Quatre années après les évènement narrés dans Mon Coeur est une tronçonneuse, Jade Daniels, qui se fait désormais appeler Jennifer, tente de tirer un trait sur son passé traumatique lorsque Dark Mill South, un légendaire tueur en série amérindien, s’évade de prison. Quand les cadavres éviscérés s’accumulent dans la ville et ses alentours, les réflexes de Jennifer et sa connaissance encyclopédique des slasher movies reprennent le dessus. Elle tente ainsi de rallier à sa façon singulière ses amis et les autorités locales pour les sauver de leur condition de victime. Le seul problème est que « le tueur a vu les mêmes films » qu'elle...

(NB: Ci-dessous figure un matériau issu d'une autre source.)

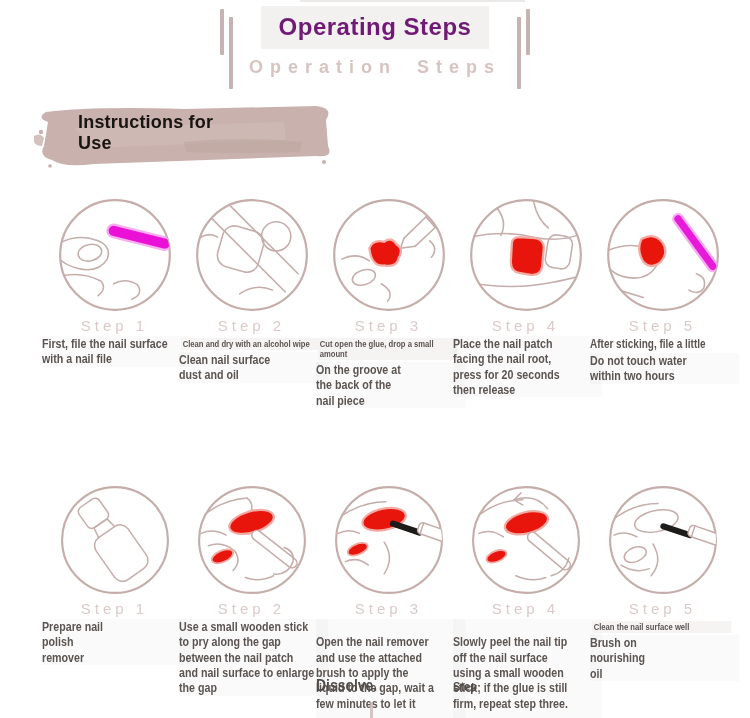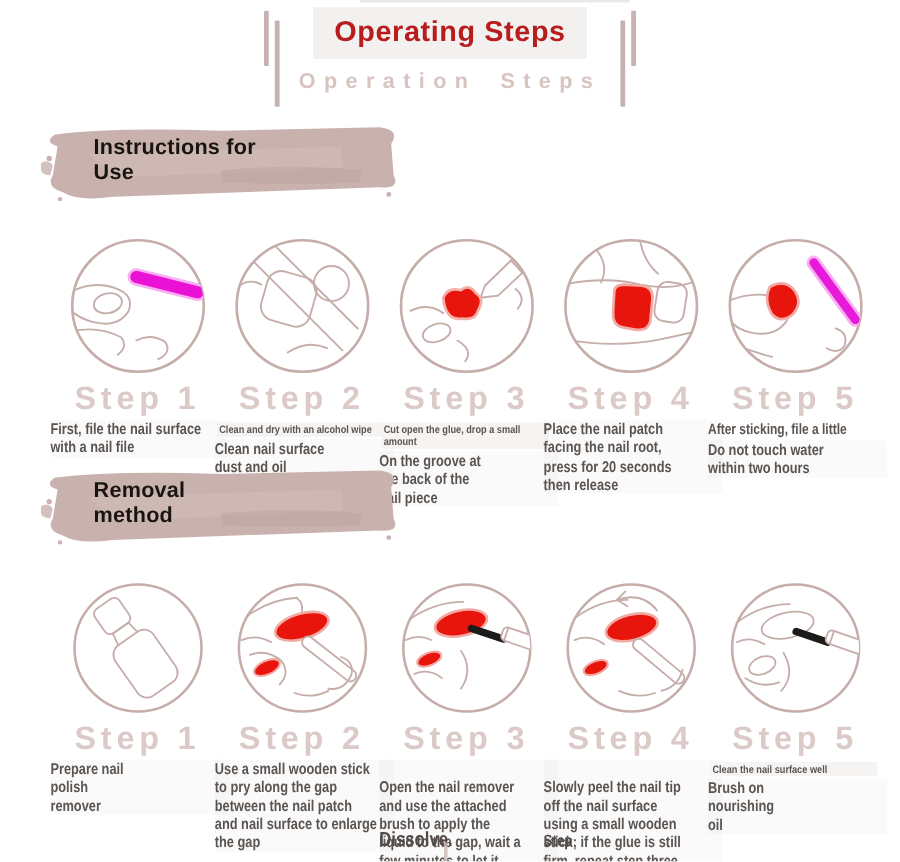"Operating Steps" .main-title { color: #b91c1c -> #701a75 }
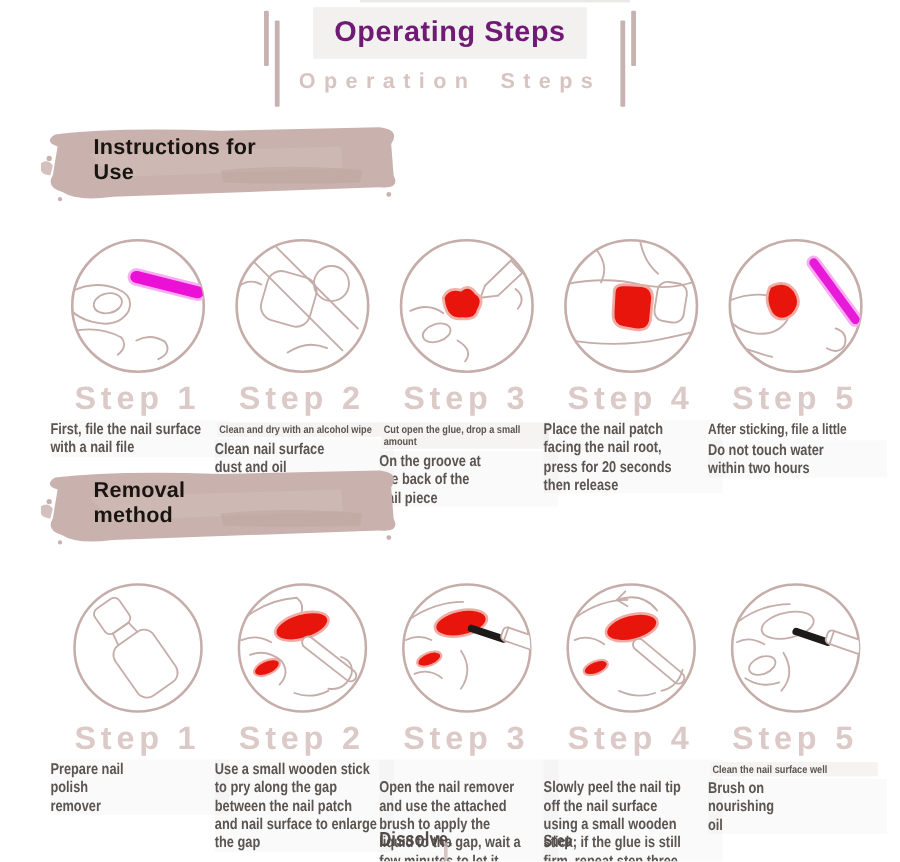"Step 1" .step-label { font-size: 27px -> 15px; font-weight: 700 -> 400 }
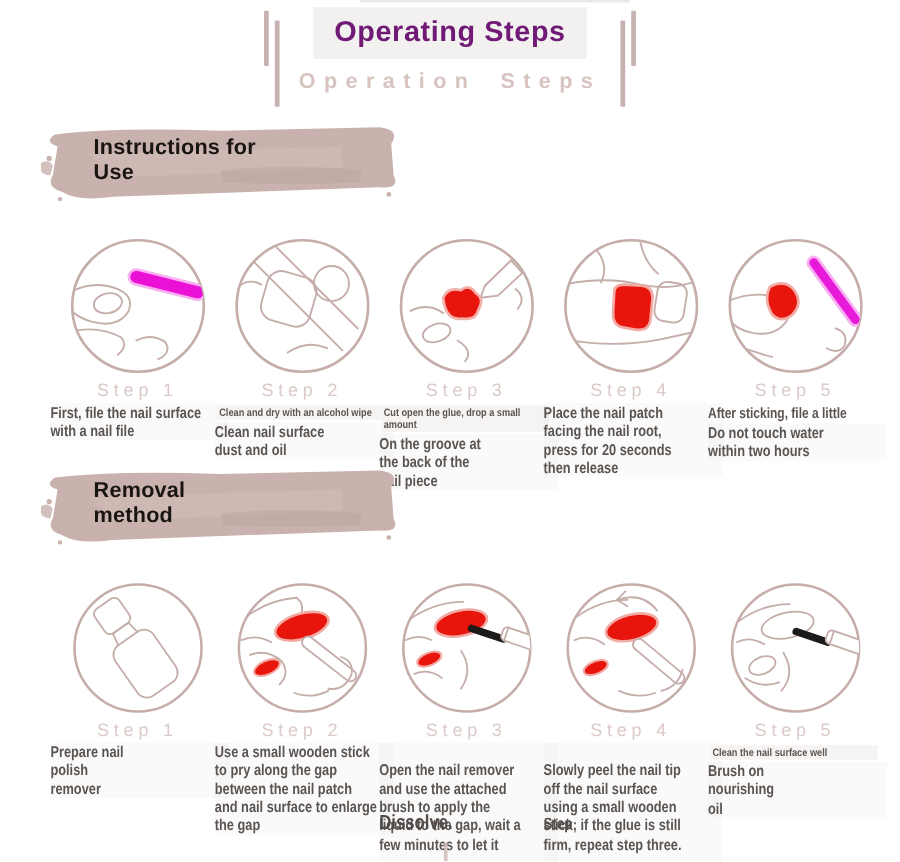"Removal" div.brush-label { html: <div> <svg> <path></path> <path></path> <path></path> <circle></circle> <circle></circle> <circle></circle> <path></path> </svg> <div>Removal method</div> </div> -> none }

Deuxième tome de la trilogie Indian Lake, N'aie pas peur du faucheur exploite la même technique narrative (l'Horreur en tant que genre et métaphore de la vie en société) pour développer une riche thématique autour des traumas de l'enfance et de la survie qu'ils induisent, le tout dans un contexte d'identité amérindienne particulièrement marquée.
Dès lors on appréciera d'autant plus le récit que le lecteur est amateur de films d'horreurs, les références ad hoc étant innombrables. En outre, quand Stephen Graham JONES était plutôt didactique dans le premier opus, il l'est beaucoup moins dans N'aie pas peur du faucheur ; dès lors si le lecteur ne connaît pas ce cinéma, et ses codes, il passera à côté de la plupart des références et du roman dans son entier. Dans tous les cas, la lecture de ce tome n'est pas recommandée sans celle préalable du précédent dans la trilogie.
Quoi qu'il en soit la démarche de Stephen Graham JONES est subtile, lui permettant de produire un roman intelligent et de démontrer que l'Horreur peut aussi être un genre littéraire à part entière, dans le sens le plus noble du terme.